Dataset records:
=======

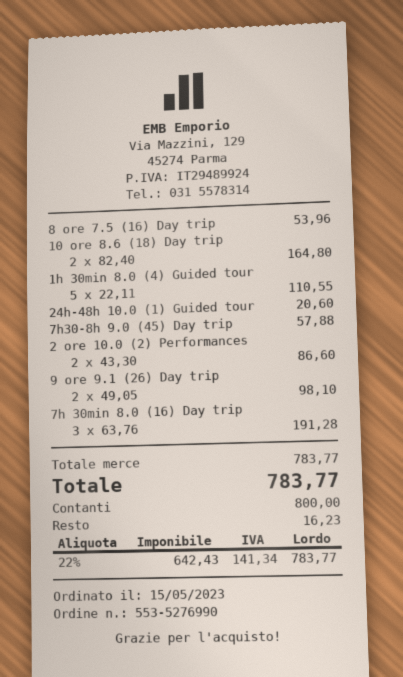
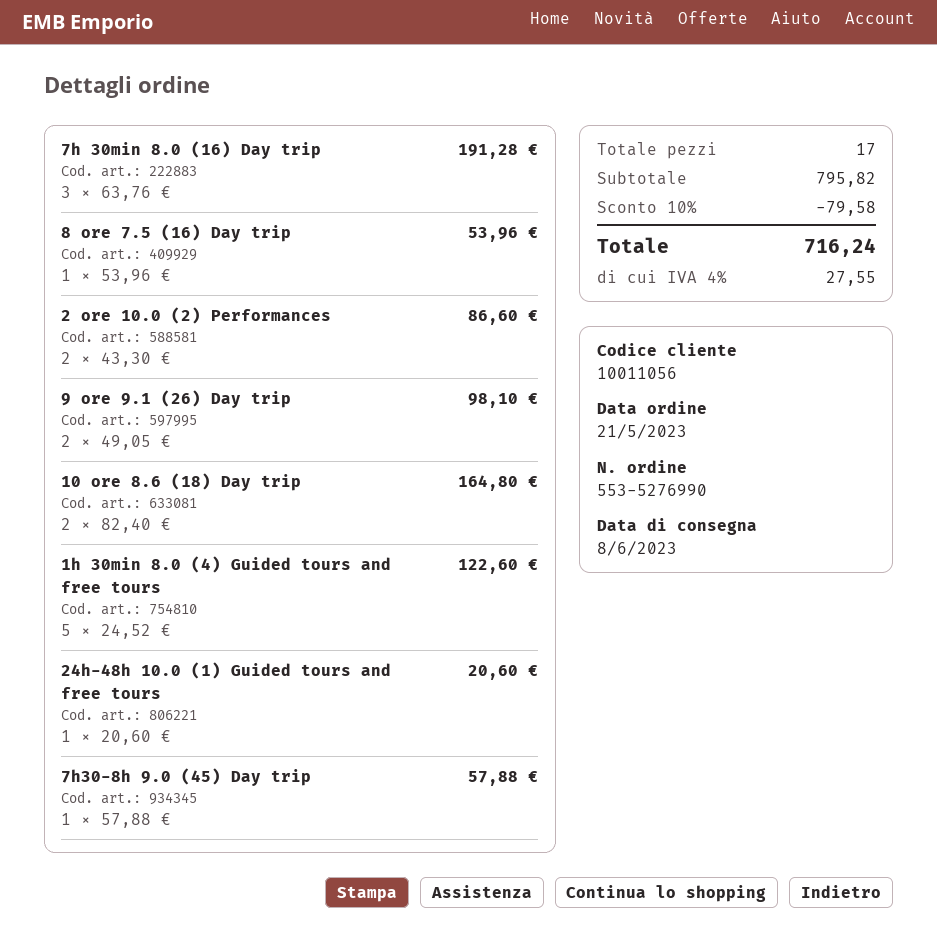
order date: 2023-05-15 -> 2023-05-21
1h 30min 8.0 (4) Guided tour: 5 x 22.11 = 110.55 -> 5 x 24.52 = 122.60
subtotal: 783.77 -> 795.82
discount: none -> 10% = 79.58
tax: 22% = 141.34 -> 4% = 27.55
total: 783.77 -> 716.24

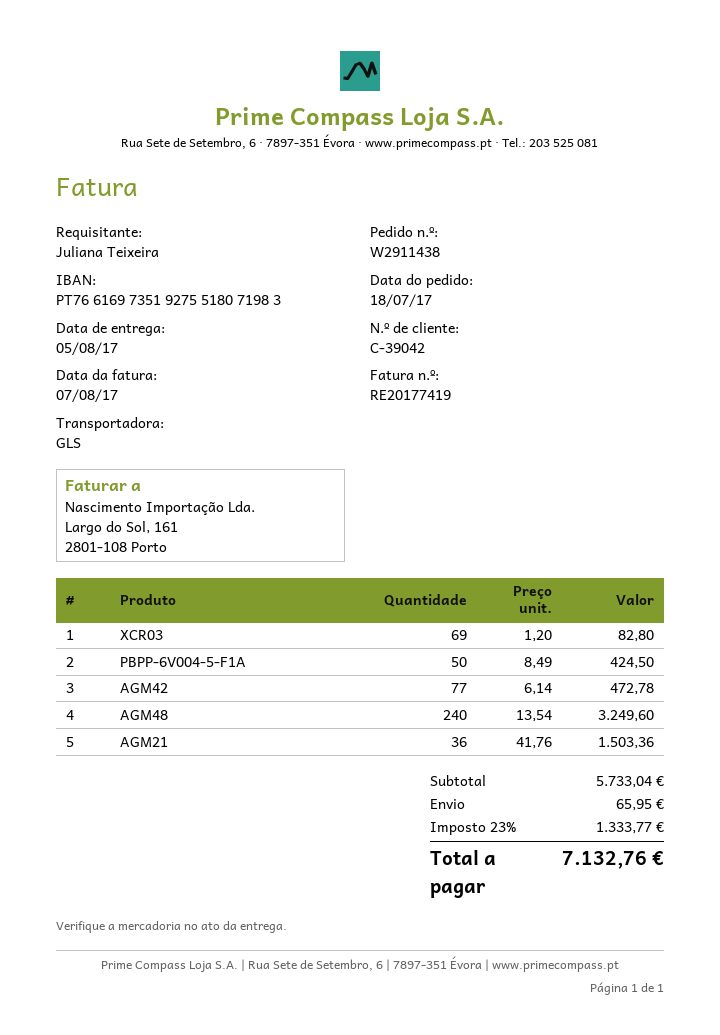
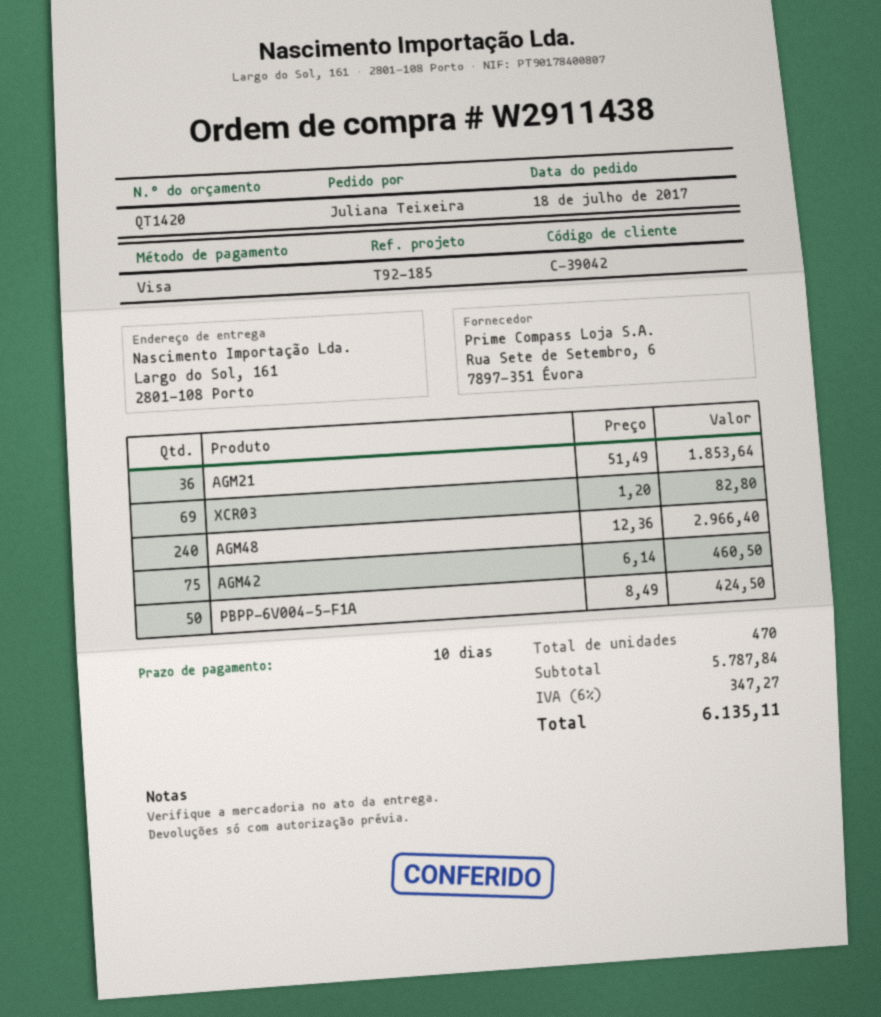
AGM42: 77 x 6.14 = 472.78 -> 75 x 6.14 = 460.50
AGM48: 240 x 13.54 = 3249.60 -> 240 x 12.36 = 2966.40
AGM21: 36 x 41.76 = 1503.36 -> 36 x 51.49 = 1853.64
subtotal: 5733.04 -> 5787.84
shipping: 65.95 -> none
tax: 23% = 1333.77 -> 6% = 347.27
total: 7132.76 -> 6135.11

=======

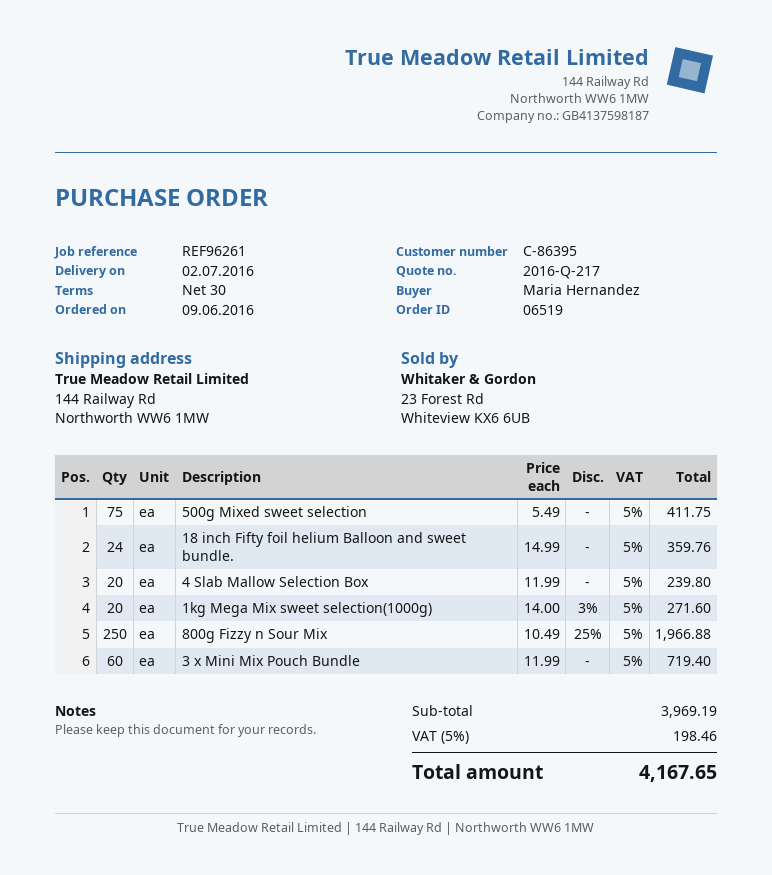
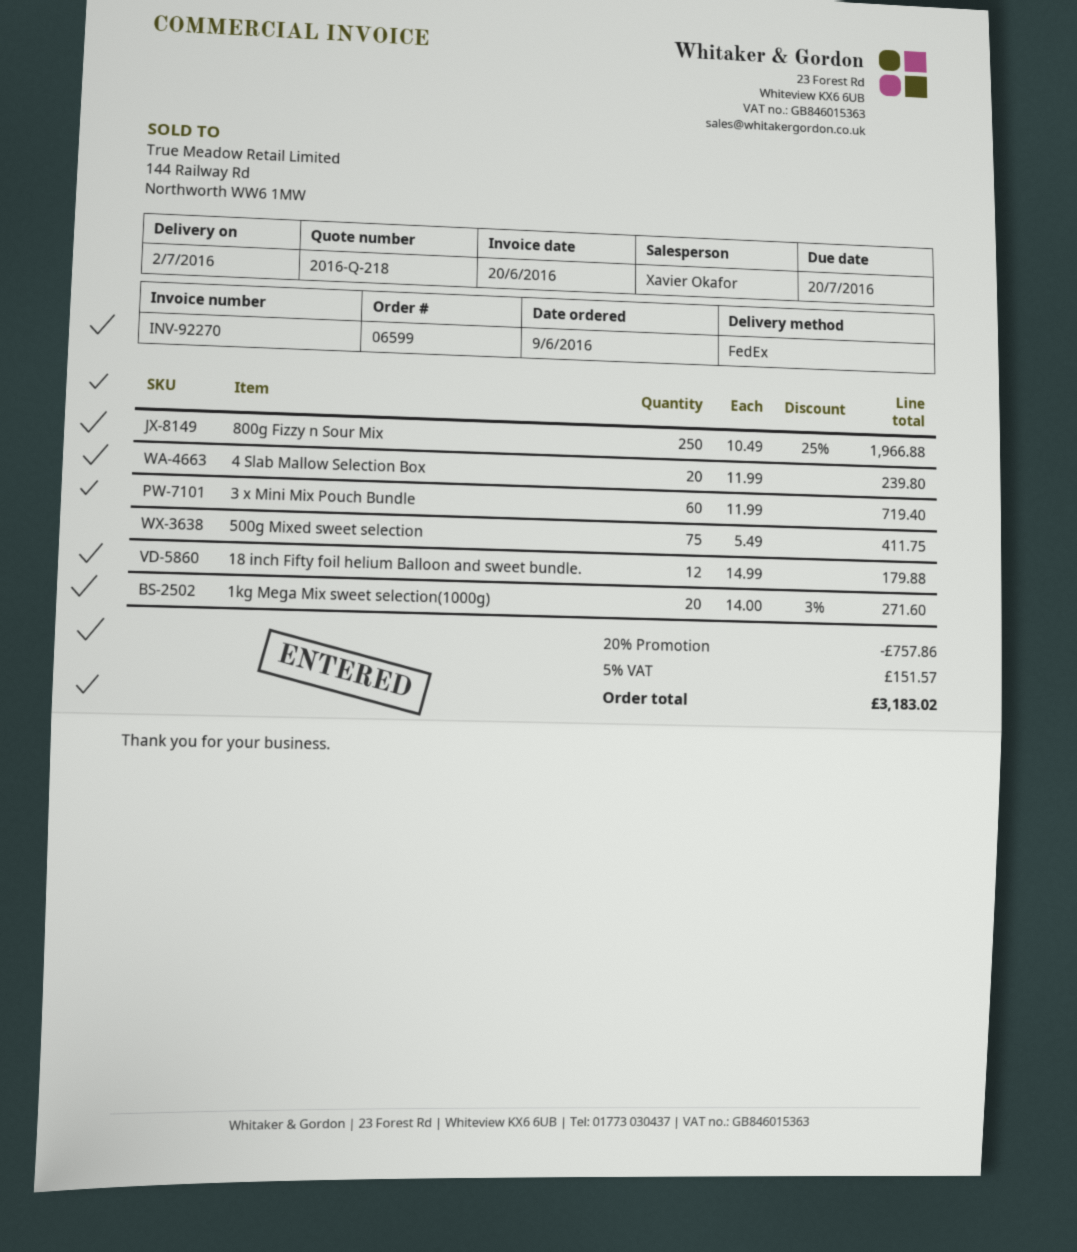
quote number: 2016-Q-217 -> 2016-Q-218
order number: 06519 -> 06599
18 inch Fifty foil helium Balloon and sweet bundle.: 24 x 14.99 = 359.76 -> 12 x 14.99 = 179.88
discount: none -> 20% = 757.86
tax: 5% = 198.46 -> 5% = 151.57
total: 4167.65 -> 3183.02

=======

Directions for this task: Give only the lines from the one holding "shipping: 65.95 -> none" through the one holding "total: 7132.76 -> 6135.11", each restated exactly as it appears above.

Task answer:
shipping: 65.95 -> none
tax: 23% = 1333.77 -> 6% = 347.27
total: 7132.76 -> 6135.11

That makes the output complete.